E tudo o que Joaquim Prestes fazia, fazia bem. Automóveis tinha três. Aquela marmon de luxo pra levar da fazenda à cidade, em compras e visitas. Mas como fosse um bocado estreita para que coubessem à vontade, na frente, ele choferando e a mulher que era gorda (a mulher não podia ir atrás com o mecânico, nem este na frente e ela atrás) mandou fazer uma rolls-royce de encomenda, com dois assentos na frente que pareciam poltronas de hol, mais de cem contos. E agora, por causa do pesqueiro e da estrada nova, comprara o fordinho cabritante, todo dia quebrava alguma peça, que o deixava de mau humor.

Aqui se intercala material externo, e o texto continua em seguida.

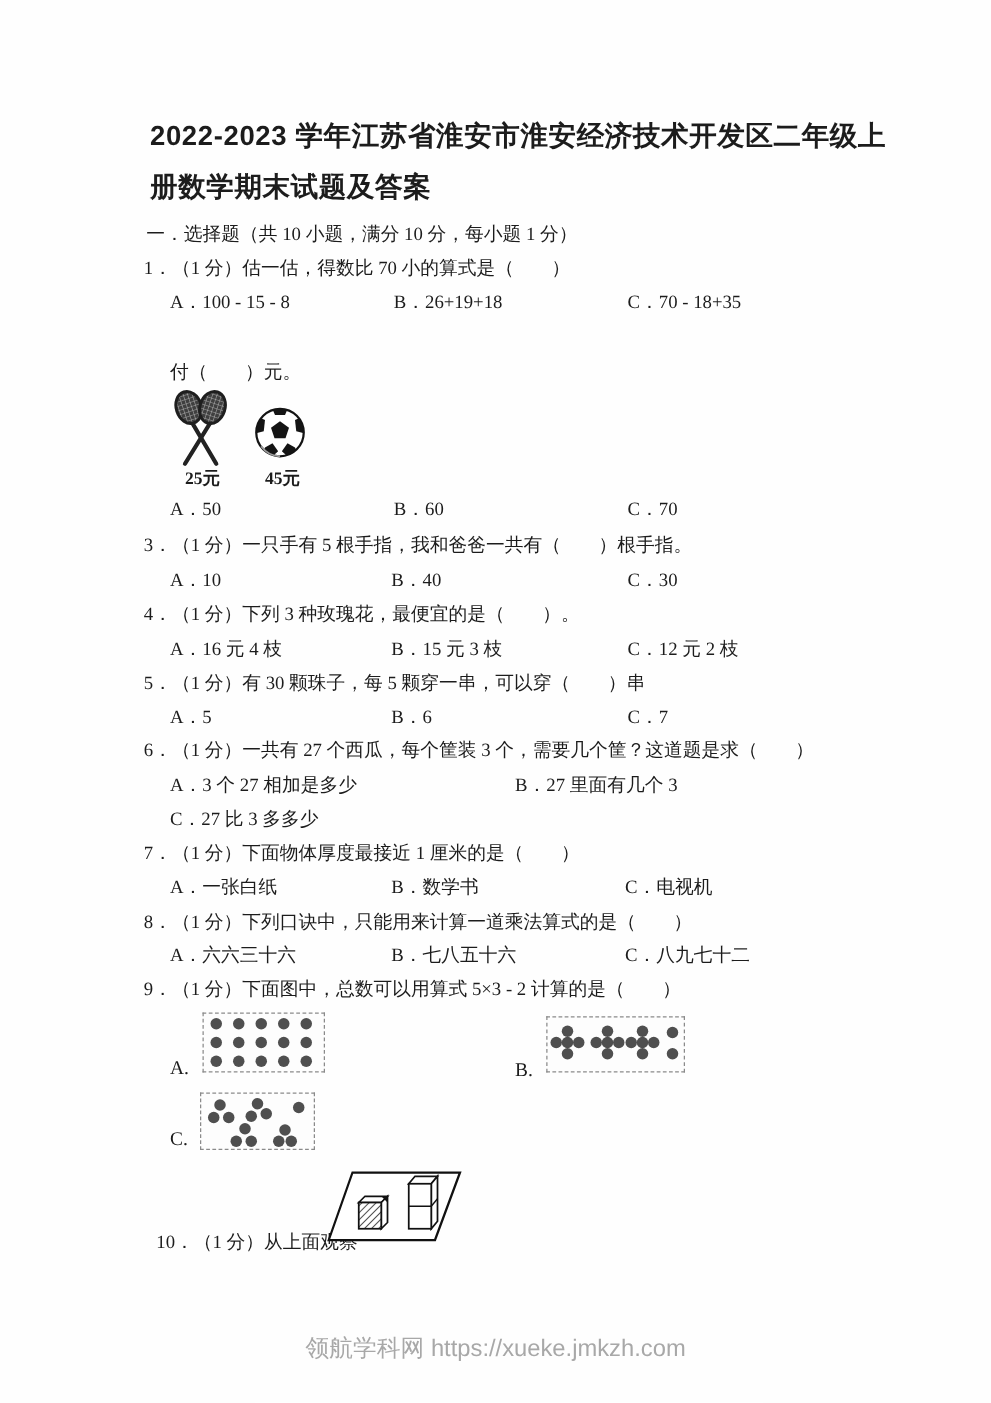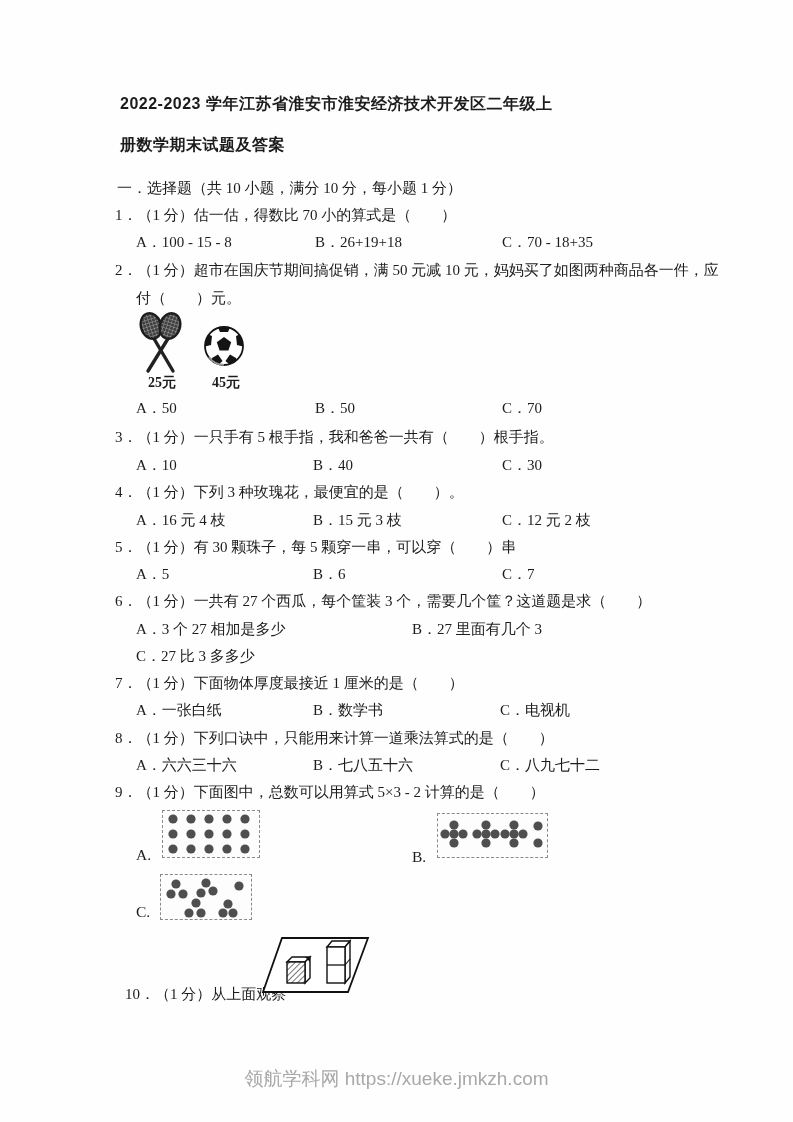--- a/index.html
+++ b/index.html
@@ -1,19 +1,19 @@
 <!DOCTYPE html>
 <html><head>
 <meta charset="utf-8">
 <style>
   html,body{margin:0;padding:0;}
   body{width:793px;height:1122px;background:#ffffff;}
   .page{position:relative;width:793px;height:1122px;background:#fefefe;overflow:hidden;
         font-family:"Liberation Serif","DejaVu Serif",serif;color:#1c1c1c;}
-  .titleline{position:absolute;white-space:nowrap;font-size:16px;font-weight:bold;
+  .titleline{position:absolute;white-space:nowrap;font-size:22px;font-weight:bold;
              letter-spacing:0.5px;font-family:"Liberation Sans","DejaVu Sans",sans-serif;}
   .line{position:absolute;white-space:nowrap;font-size:15px;line-height:20px;font-family:Liberation Serif, serif;}
   .figbox{position:absolute;border:1px dashed #8a8a8a;background:#fdfdfd;}
   .figlabel{position:absolute;font-size:15.5px;}
   .pricelabel{position:absolute;font-size:14px;font-weight:bold;}
   .footer{position:absolute;left:0;top:1066px;width:793px;text-align:center;
           font-size:19px;color:#a8a8a8;font-family:"Liberation Sans","DejaVu Sans",sans-serif;}
   svg{position:absolute;}
 </style>
 </head>
@@ -24,21 +24,20 @@
   <div class="titleline" style="left:120px;top:94px">2022-2023 学年江苏省淮安市淮安经济技术开发区二年级上</div>
   <div class="titleline" style="left:120px;top:135px">册数学期末试题及答案</div>
 
   <div class="line" style="left:117px;top:178px">一．选择题（共 10 小题，满分 10 分，每小题 1 分）</div>
 
   <div class="line" style="left:115px;top:205px">1．（1 分）估一估，得数比 70 小的算式是（　　）</div>
   <div class="line" style="left:136px;top:232px">A．100 - 15 - 8</div>
   <div class="line" style="left:315px;top:232px">B．26+19+18</div>
   <div class="line" style="left:502px;top:232px">C．70 - 18+35</div>
 
-  <div class="line" style="left:115px;top:260px">2．（1 分）超市在国庆节期间搞促销，满 50 元减 10 元，妈妈买了如图两种商品各一件，应</div>
   <div class="line" style="left:136px;top:288px">付（　　）元。</div>
 
   <svg style="left:136px;top:312px" width="50" height="64" viewBox="0 0 50 64">
     <defs>
       <pattern id="mesh" width="3.4" height="3.4" patternUnits="userSpaceOnUse">
         <rect width="3.4" height="3.4" fill="#3f3f3f"></rect>
         <path d="M0 0 H3.4 M0 0 V3.4" stroke="#b9b9b9" stroke-width="0.8"></path>
       </pattern>
     </defs>
     <line x1="17" y1="25" x2="37" y2="59" stroke="#222" stroke-width="3.4" stroke-linecap="round"></line>
@@ -61,21 +60,21 @@
       <polygon points="0,7 9,11 8,20 0,22"></polygon>
       <polygon points="42,7 33,11 34,20 42,22"></polygon>
       <polygon points="9,33 15,29.5 19.5,36 13,42 6,39"></polygon>
       <polygon points="33,33 27,29.5 22.5,36 29,42 36,39"></polygon>
     </g>
     <path d="M6 32 A19 19 0 0 0 21 40" fill="none" stroke="#9a9a9a" stroke-width="1.5"></path>
   </svg>
   <div class="pricelabel" style="left:212px;top:374px">45元</div>
 
   <div class="line" style="left:136px;top:398px">A．50</div>
-  <div class="line" style="left:315px;top:398px">B．50</div>
+  <div class="line" style="left:315px;top:398px">B．60</div>
   <div class="line" style="left:502px;top:398px">C．70</div>
 
   <div class="line" style="left:115px;top:427px">3．（1 分）一只手有 5 根手指，我和爸爸一共有（　　）根手指。</div>
   <div class="line" style="left:136px;top:455px">A．10</div>
   <div class="line" style="left:313px;top:455px">B．40</div>
   <div class="line" style="left:502px;top:455px">C．30</div>
 
   <div class="line" style="left:115px;top:482px">4．（1 分）下列 3 种玫瑰花，最便宜的是（　　）。</div>
   <div class="line" style="left:136px;top:510px">A．16 元 4 枝</div>
   <div class="line" style="left:313px;top:510px">B．15 元 3 枝</div>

Que outro fazendeiro se lembrara mais disso! Pois o velho Joaquim Prestes dera pra construir no pesqueiro uma casa de verdade, de tijolo e telha, embora não imaginasse passar mais que o claro do dia ali, de medo da maleita. Mas podia querer descansar. E era quase uma casa-grande se erguendo, quarto do patrão, quarto pra algum convidado, a sala vasta, o terraço telado, tela por toda a parte pra evitar pernilongos. Só desistiu da água encanada porque ficava um dinheirão. Mas a casinha, por detrás do bangalô, até era luxo, toda de madeira aplainada, pintadinha de verde pra confundir com os mamoeiros, os porcos de raça por baixo (isso de fossa nunca!) e o vaso de esmalte e tampa. Numa parte destocada do terreno, já pastavam no capim novo quatro vacas e o marido, na espera de que alguém quisesse beber um leitezinho caracu. E agora que a casa estava quase pronta, sua horta folhuda e uns girassóis na frente, Joaquim Prestes não se contentara mais com a água da geladeira, trazida sempre no forde em dois termos gordos, mandara abrir um poço.
Quem abria era gente da fazenda mesmo, desses camaradas que entendem um pouco de tudo. Joaquim Prestes era assim. Tinha dez chapéus estrangeiros, até um panamá de conto de réis, mas as meias, só usava meias feitas pela mulher, “pra economizar” afirmava. Afora aqueles quatro operários ali, que cavavam o poço, havia mais dois que lá estavam trabucando no acabamento da casa, as marteladas monótonas chegavam até a fogueira. E todos muito descontentes, rapazes de zona rica e bem servida de progresso, jogados ali na ceva da maleita. Obedeceram, mandados, mas corroídos de irritação.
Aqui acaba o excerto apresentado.